----- Dataset records -----

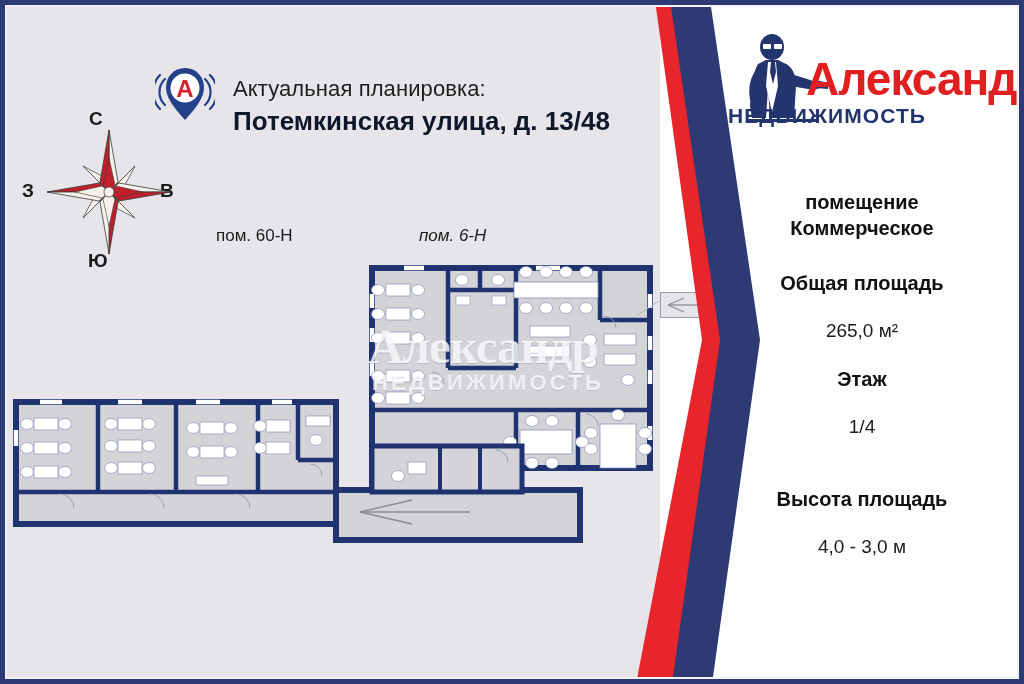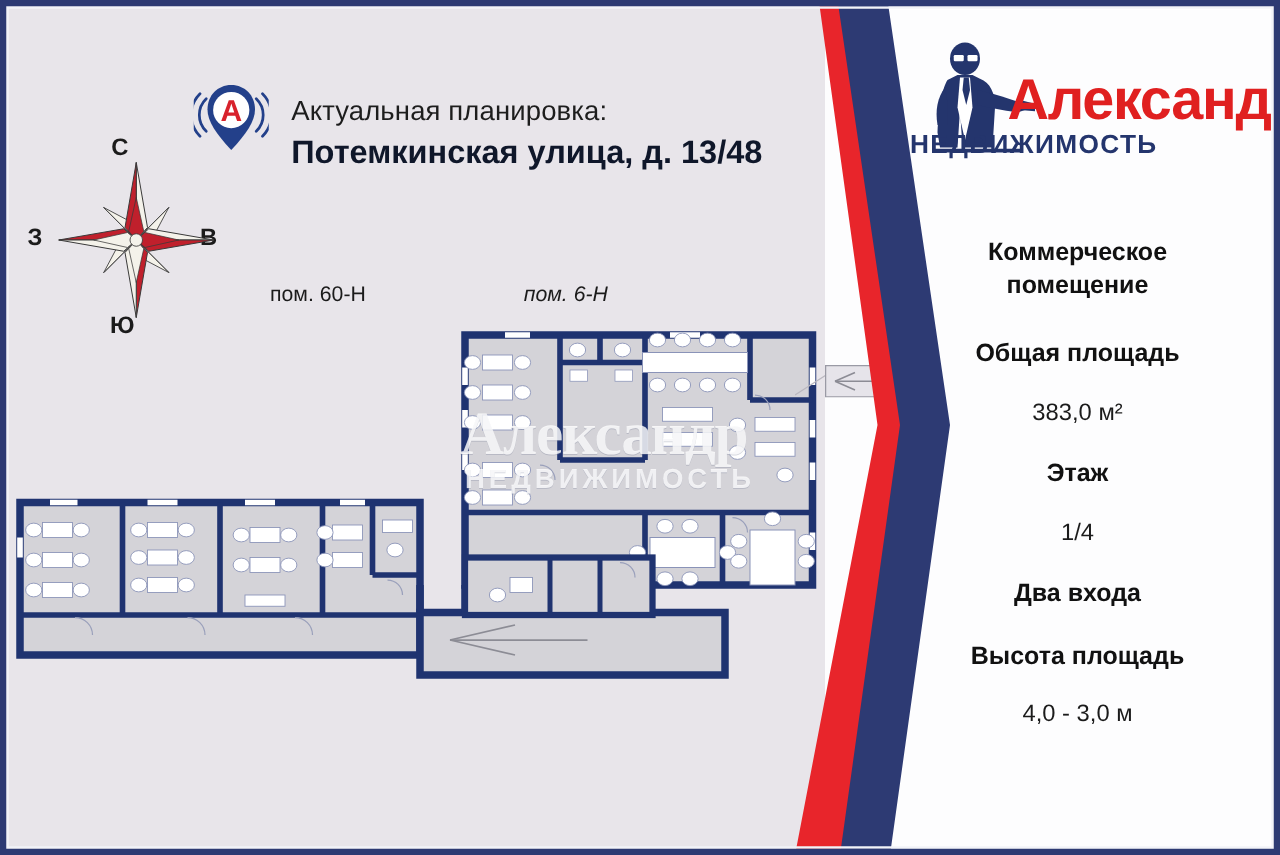--- a/index.html
+++ b/index.html
@@ -417,8 +417,8 @@
   </div>
 
   <div class="info">
+    <p class="info-strong">помещение</p>
     <p class="info-strong">Коммерческое</p>
-    <p class="info-strong">помещение</p>
     <div class="sp-a"></div>
     <p class="info-strong">Общая площадь</p>
     <div class="sp-b"></div>

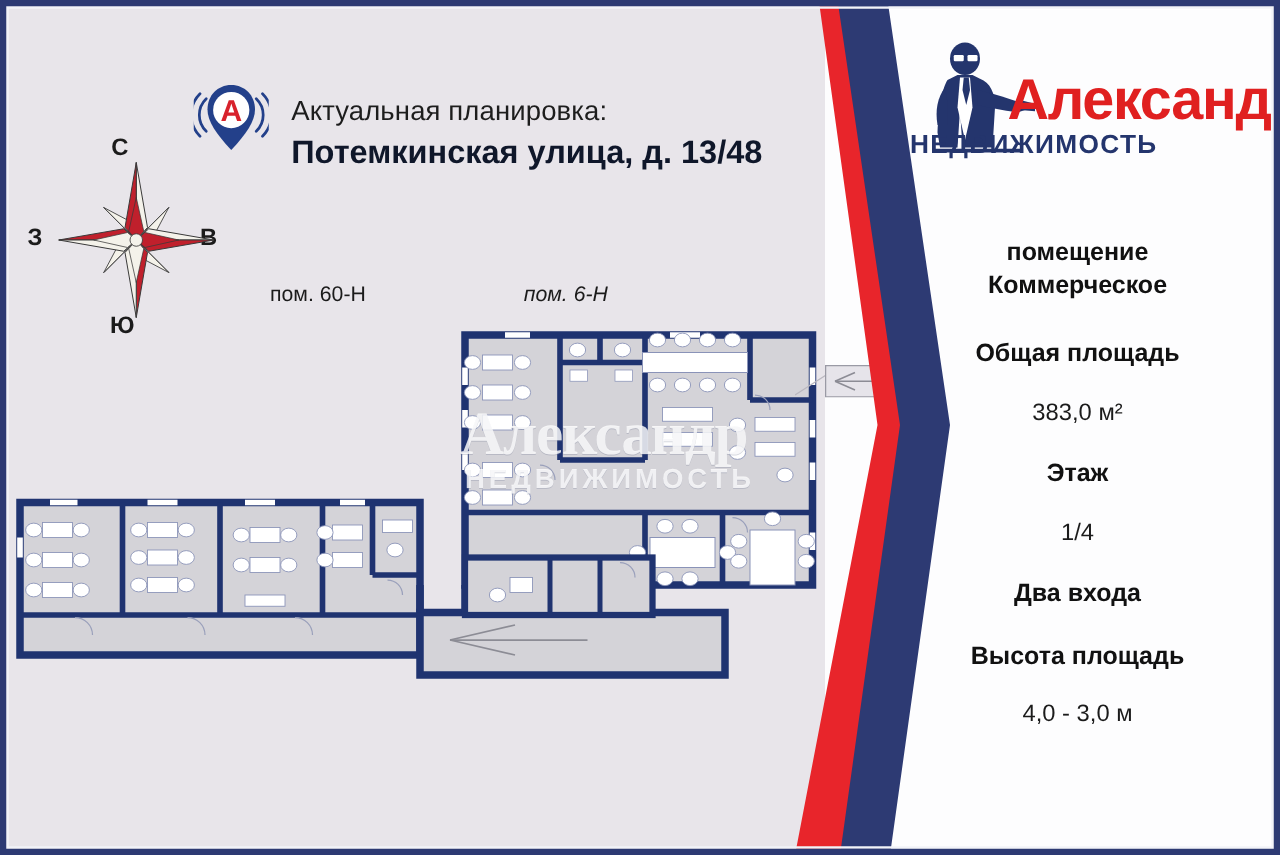--- a/index.html
+++ b/index.html
@@ -422,7 +422,7 @@
     <div class="sp-a"></div>
     <p class="info-strong">Общая площадь</p>
     <div class="sp-b"></div>
-    <p class="info-val">383,0 м²</p>
+    <p class="info-val">265,0 м²</p>
     <div class="sp-c"></div>
     <p class="info-strong">Этаж</p>
     <div class="sp-b"></div>

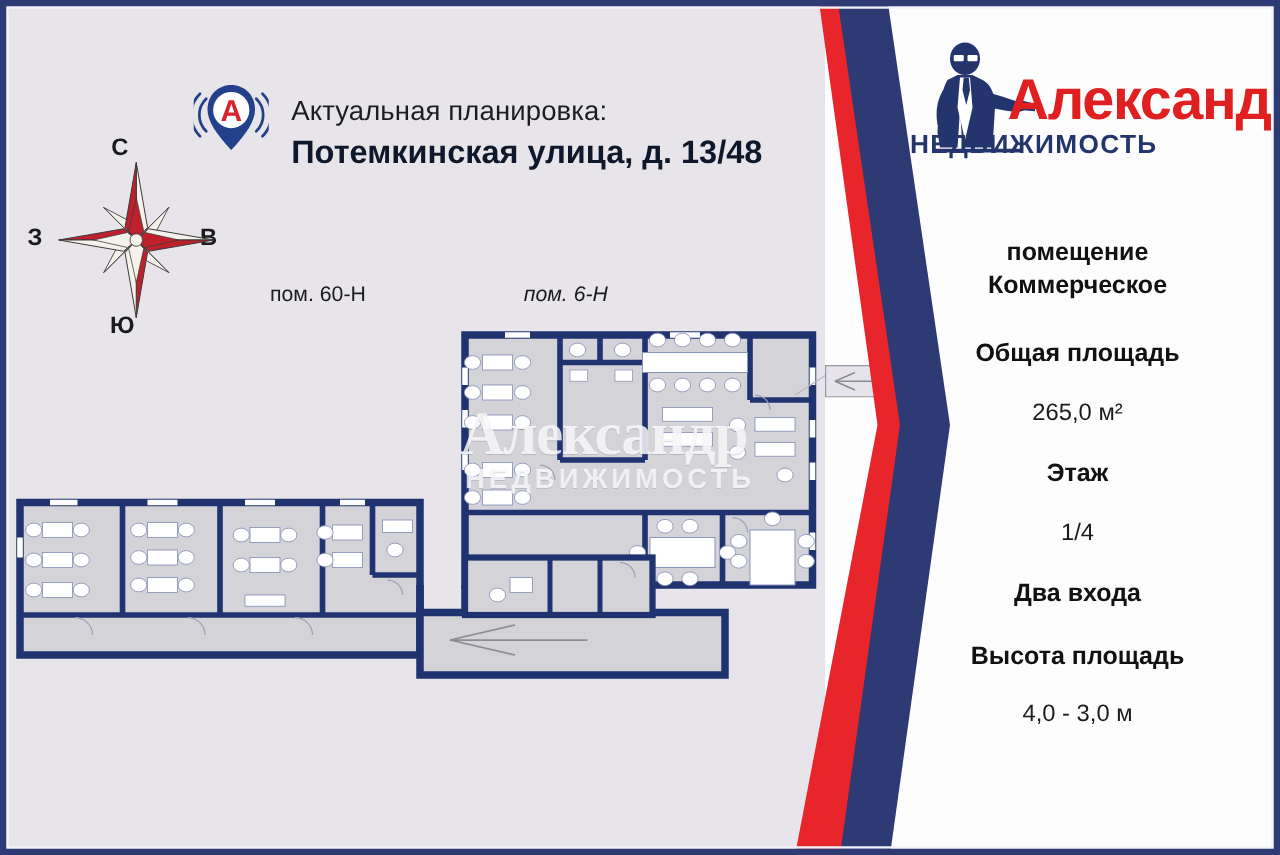--- a/index.html
+++ b/index.html
@@ -428,7 +428,6 @@
     <div class="sp-b"></div>
     <p class="info-val">1/4</p>
     <div class="sp-c"></div>
-    <p class="info-strong">Два входа</p>
     <div class="sp-c"></div>
     <p class="info-strong">Высота площадь</p>
     <div class="sp-b"></div>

-----

» Problem
Leave the pictures aside. Set down exactly the lines from the one with "-417,8 +417,8 @@" through the final line of the listing above.

» Exercise output
@@ -417,8 +417,8 @@
   </div>
 
   <div class="info">
+    <p class="info-strong">помещение</p>
     <p class="info-strong">Коммерческое</p>
-    <p class="info-strong">помещение</p>
     <div class="sp-a"></div>
     <p class="info-strong">Общая площадь</p>
     <div class="sp-b"></div>

--- a/index.html
+++ b/index.html
@@ -422,7 +422,7 @@
     <div class="sp-a"></div>
     <p class="info-strong">Общая площадь</p>
     <div class="sp-b"></div>
-    <p class="info-val">383,0 м²</p>
+    <p class="info-val">265,0 м²</p>
     <div class="sp-c"></div>
     <p class="info-strong">Этаж</p>
     <div class="sp-b"></div>

--- a/index.html
+++ b/index.html
@@ -428,7 +428,6 @@
     <div class="sp-b"></div>
     <p class="info-val">1/4</p>
     <div class="sp-c"></div>
-    <p class="info-strong">Два входа</p>
     <div class="sp-c"></div>
     <p class="info-strong">Высота площадь</p>
     <div class="sp-b"></div>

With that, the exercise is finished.